> _Excerpts from a dataset_:
━━━━━━━━━━━━━━━━

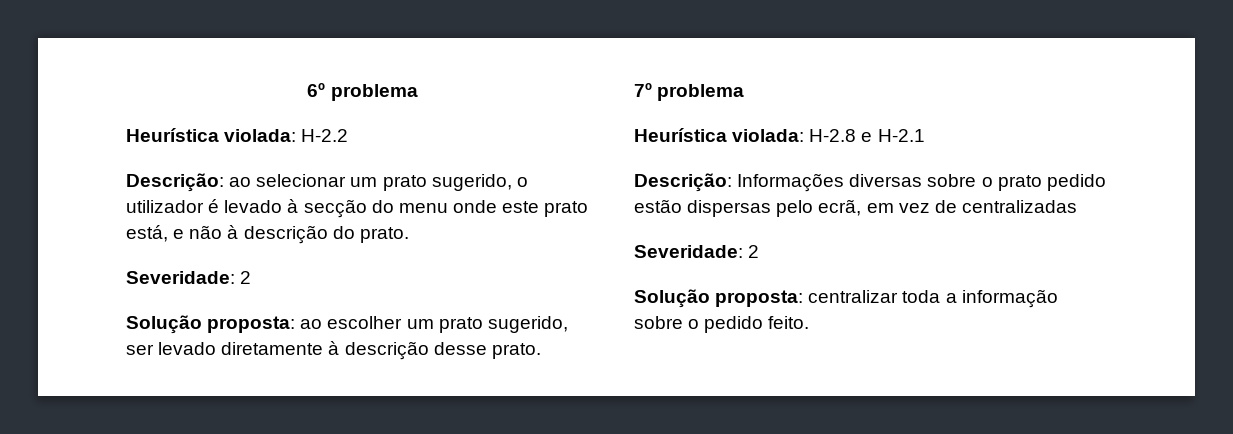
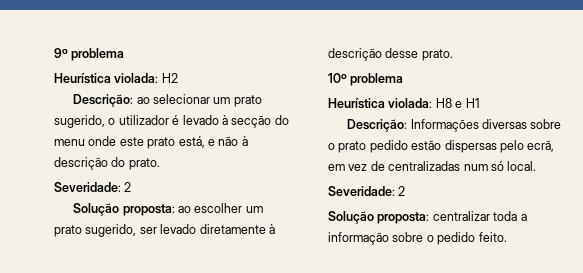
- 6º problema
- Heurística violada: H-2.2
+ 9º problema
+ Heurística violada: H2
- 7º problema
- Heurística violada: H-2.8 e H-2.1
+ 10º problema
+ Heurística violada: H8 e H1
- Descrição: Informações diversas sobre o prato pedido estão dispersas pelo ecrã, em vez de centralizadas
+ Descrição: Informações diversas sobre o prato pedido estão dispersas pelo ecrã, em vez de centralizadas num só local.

━━━━━━━━━━━━━━━━

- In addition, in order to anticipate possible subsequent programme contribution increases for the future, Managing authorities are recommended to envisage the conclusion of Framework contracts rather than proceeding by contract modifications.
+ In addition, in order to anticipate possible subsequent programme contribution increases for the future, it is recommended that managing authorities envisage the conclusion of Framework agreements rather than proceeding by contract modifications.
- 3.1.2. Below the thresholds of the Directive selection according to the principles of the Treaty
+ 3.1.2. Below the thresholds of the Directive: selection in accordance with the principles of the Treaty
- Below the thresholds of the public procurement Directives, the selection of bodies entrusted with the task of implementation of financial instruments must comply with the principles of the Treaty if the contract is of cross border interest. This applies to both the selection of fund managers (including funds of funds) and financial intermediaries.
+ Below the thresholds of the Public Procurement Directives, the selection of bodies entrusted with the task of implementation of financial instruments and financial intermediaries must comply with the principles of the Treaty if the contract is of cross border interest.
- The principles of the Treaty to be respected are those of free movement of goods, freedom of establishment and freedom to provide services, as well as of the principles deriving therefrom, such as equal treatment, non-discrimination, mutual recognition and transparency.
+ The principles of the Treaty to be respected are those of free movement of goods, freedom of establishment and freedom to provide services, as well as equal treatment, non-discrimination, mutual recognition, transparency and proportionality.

━━━━━━━━━━━━━━━━

> _What to work on_: Could you retype exactly the lines above, starting at the line that contains "- 6º problema" and ending at the line that contains "num só local.", and nothing more?

> _Answer to this task_:
- 6º problema
- Heurística violada: H-2.2
+ 9º problema
+ Heurística violada: H2
- 7º problema
- Heurística violada: H-2.8 e H-2.1
+ 10º problema
+ Heurística violada: H8 e H1
- Descrição: Informações diversas sobre o prato pedido estão dispersas pelo ecrã, em vez de centralizadas
+ Descrição: Informações diversas sobre o prato pedido estão dispersas pelo ecrã, em vez de centralizadas num só local.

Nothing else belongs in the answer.